As for the blood alcohol test, again, there are all kinds of possible problems, but there is no need to discuss them here. The problem here is that in Louisiana (and most other states) you’re guilty of DWI if you blow a .08. This guy blew a .07.

Of course, that he blew a .07 and hour after the stop does not mean he was sober at the time of the stop. All I’m saying is that these facts indicate this guy could just as easily have been sober as drunk at the time of the stop.

Yet, he’s guilty of attempted DWI. Think about that. What this ruling essentially says is that if you are even close to being drunk, you can be guilty of attempted DWI. Not like the hypothetical where the person is drunk and tries to drive but fails. No no, here, the person succeeded in driving, but failed to get drunk! The court is saying that even if the state can not prove the driver was actually drunk, it is enough to prove that the driver might have been drunk, because in that case, there was certainly an attempt to get drunk.

That sort of worries me. Where do we draw the line? If a person’s BAC is .06, is that enough to defeat a charge that the person attempted to get drunk? What if the person’s BAC is .05, but he has an unopened six pack in the trunk? Would that be attempted DWI? How about someone who has several beers over several hours, so that the BAC is .06? Would the number of beers be enough to prove that the person tried to get drunk, so as to be guilty of attempted DWI? Who knows.

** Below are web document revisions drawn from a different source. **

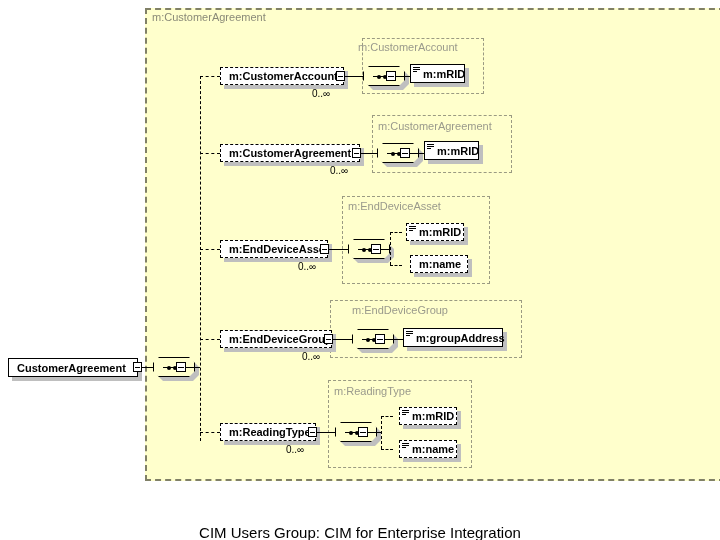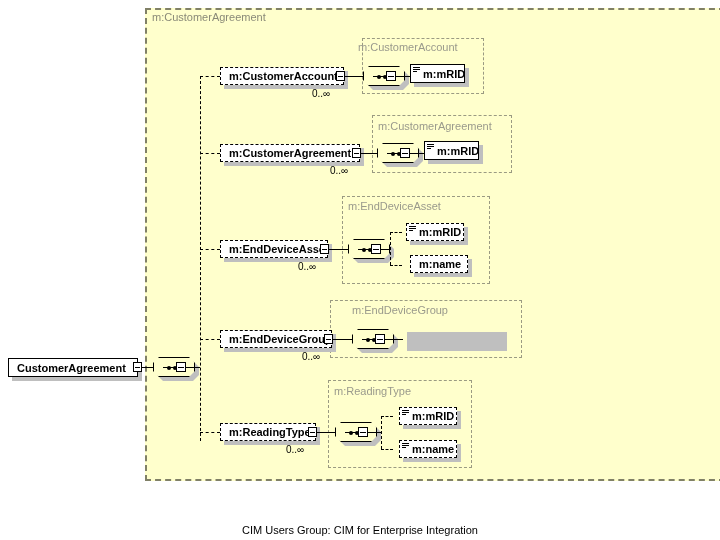--- a/index.html
+++ b/index.html
@@ -345,6 +345,14 @@
   <div class="hline" style="left:385px; top:339px; width:18px;"></div>
 
   <div class="node-shadow" style="left:407px; top:332px; width:100px; height:19px;"></div>
+  <div class="node solid" style="left:403px; top:328px; width:100px; height:19px;">
+    <span class="attr-icon" style="left:2px; top:2px;">
+        <i></i>
+        <i></i>
+        <i></i>
+      </span>
+    <span class="node-label" style="margin-left:4px;">m:groupAddress</span>
+  </div>
 
   <div class="group-box" style="left:328px; top:380px; width:144px; height:88px;"></div>
   <div class="group-label" style="left:334px; top:385px;">m:ReadingType</div>

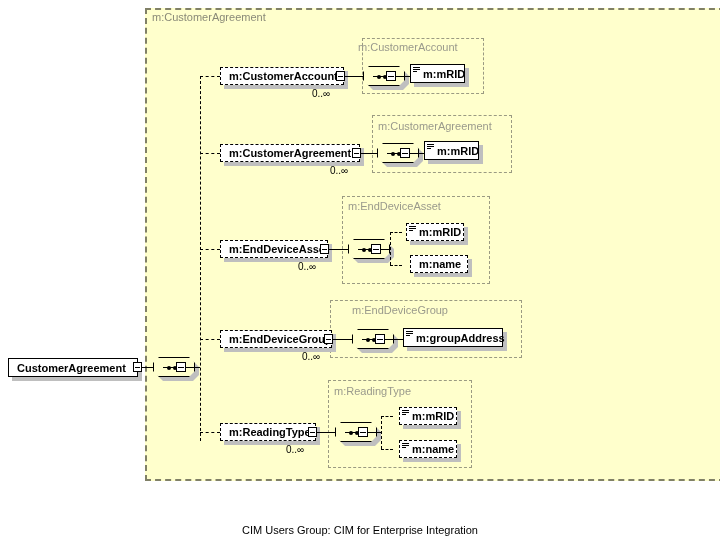--- a/index.html
+++ b/index.html
@@ -184,7 +184,7 @@
     position: absolute;
     width: 720px;
     text-align: center;
-    font-size: 11px;
+    font-size: 15px;
     color: #000000;
     white-space: nowrap;
   }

To the second problem with the opinion. According to the article, the court created out of thin air the offense of attempted DWI.

Chief Judge Henry N. Brown Jr. dissented. He called the Dew case one of “first impression.”

“There is only one reported case of a defendant charged with DWI being convicted of attempted DWI “» and in that case, the defendant did not complain of any irregularity relating to the offense itself. There are no cases in which a defendant was charged with attempted DWI. We simply have no jurisprudential history in Louisiana to assist us in answering whether attempted DWI is a crime,” he states.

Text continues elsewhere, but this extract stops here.